How do I use impersonation is a Vue.JS app?

I am working on an app with Vue.JS frontend, where a user logs in and is sent to a list of other users. Also on this page, there is another tab for a list of hospitals (once clicked, it will take you to a new page with list of hospitals).

One of the methods the logged in user can do when on the user page is to select one of the users to impersonate. Once they have confirmed they want to impersonate this user, the user page refreshes to show a grid of the list of users the impersonated user has access to see. While impersonating, they should also be able to go between tabs (users to hospitals), continuing the impersonation, so now the list of hospitals will render a list of the hospitals the impersonated user has access to see. In order to confirm that a user is being impersonated, there should be a textbox on the page showing that “{User} is now impersonated.”

I am able to do part 1, impersonating user on the user page, but once I click the hospitals, the data that is stored as ‘isUserImpersonated’ refreshes (once impersonation is created, then isUserImpersonated switches from false to true. When I refresh a page, isUserImpersonated will switch back to false). How can I keep the data to stay the same for each page, instead of refreshing once a new path is rendered (localhost:8080/users -> localhost:8080/hospitals?

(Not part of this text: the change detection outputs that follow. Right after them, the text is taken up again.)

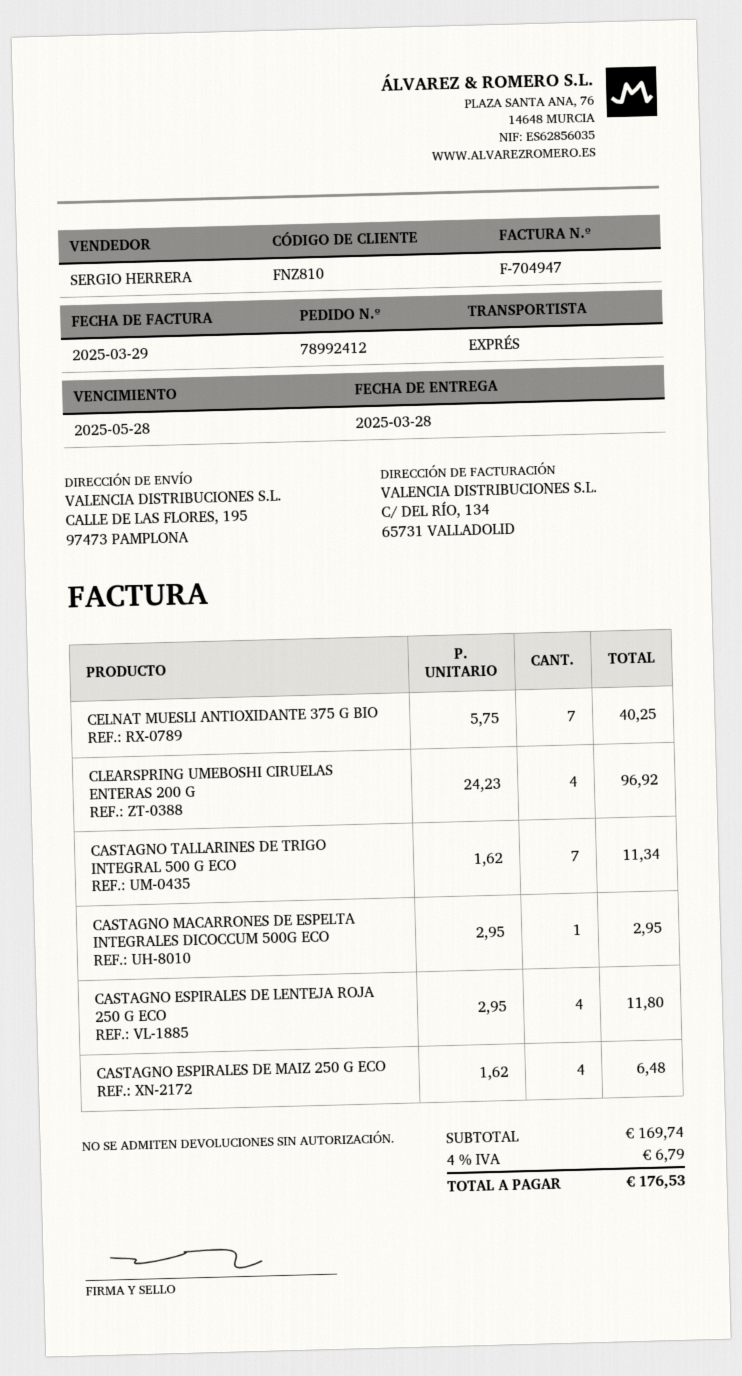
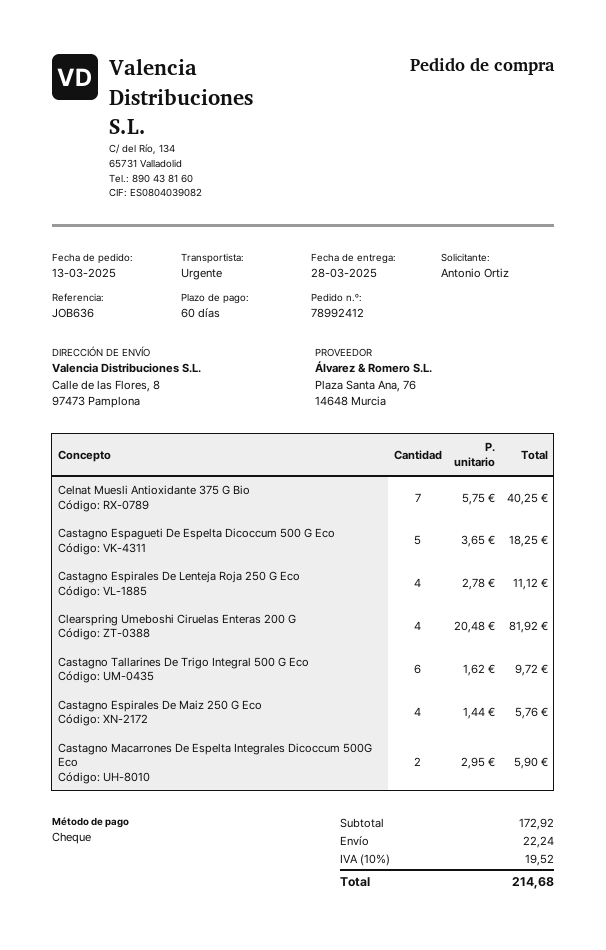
ship to: CALLE DE LAS FLORES, 195, 97473 PAMPLONA -> Calle de las Flores, 8, 97473 Pamplona
CLEARSPRING UMEBOSHI CIRUELAS ENTERAS 200 G: 4 x 24.23 = 96.92 -> 4 x 20.48 = 81.92
CASTAGNO TALLARINES DE TRIGO INTEGRAL 500 G ECO: 7 x 1.62 = 11.34 -> 6 x 1.62 = 9.72
CASTAGNO MACARRONES DE ESPELTA INTEGRALES DICOCCUM 500G ECO: 1 x 2.95 = 2.95 -> 2 x 2.95 = 5.90
CASTAGNO ESPIRALES DE LENTEJA ROJA 250 G ECO: 4 x 2.95 = 11.80 -> 4 x 2.78 = 11.12
CASTAGNO ESPIRALES DE MAIZ 250 G ECO: 4 x 1.62 = 6.48 -> 4 x 1.44 = 5.76
Castagno Espagueti De Espelta Dicoccum 500 G Eco: none -> 5 x 3.65 = 18.25
subtotal: 169.74 -> 172.92
shipping: none -> 22.24
tax: 4% = 6.79 -> 10% = 19.52
total: 176.53 -> 214.68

I am trying to use EventBus after reviewing documentation, which seems to work, but the data won’t remain the same once you render a new page.

Has anyone used impersonation in a Vue.JS project? Do you have any tips or ideas on what I can do to make sure ‘isUserImpersonated’ remains the same if a user switches between pages?

When you refresh the page in an SPA all the current state will be lost. To account for this you have to use a form of temporary (cookies, localStorage, etc.) or permanent (database) storage. In your case, you could use temporary storage to hold the flag state.

That said, what’s stopping any user from impersonating another in your app? Usually this is done with something like a JWT - so when you start impersonating you can save that JWT to the users localStorage and pass it along with the requests. When the user is done, you invalidate the JWT and re-issue another for the users normal account.

In addition, hash / query on the URL, and probably the full URL with HistoryFallback, can be processed via vue-router, (or manually via new URL()). They can store some data, for example localhost:8080/users?isUserImpersonated=1.

1 Like

I often forget about query string params :grin: but also a decent option for retaining state on a refresh

Creating a JWT would have to be done in the backend, correct? Or is this something I can do in the frontend? I am relatively new to coding, and when I first learned about JWT it was in the backend.

Thank you for your help!

There are many methods to generate a JWT, but yes, commonly it’s generated on the backend when the user logs in. The token is returned as part of the auth endpoints response. The token is then used as part of the request headers for any auth guarded endpoints to verify the user before returning the response data.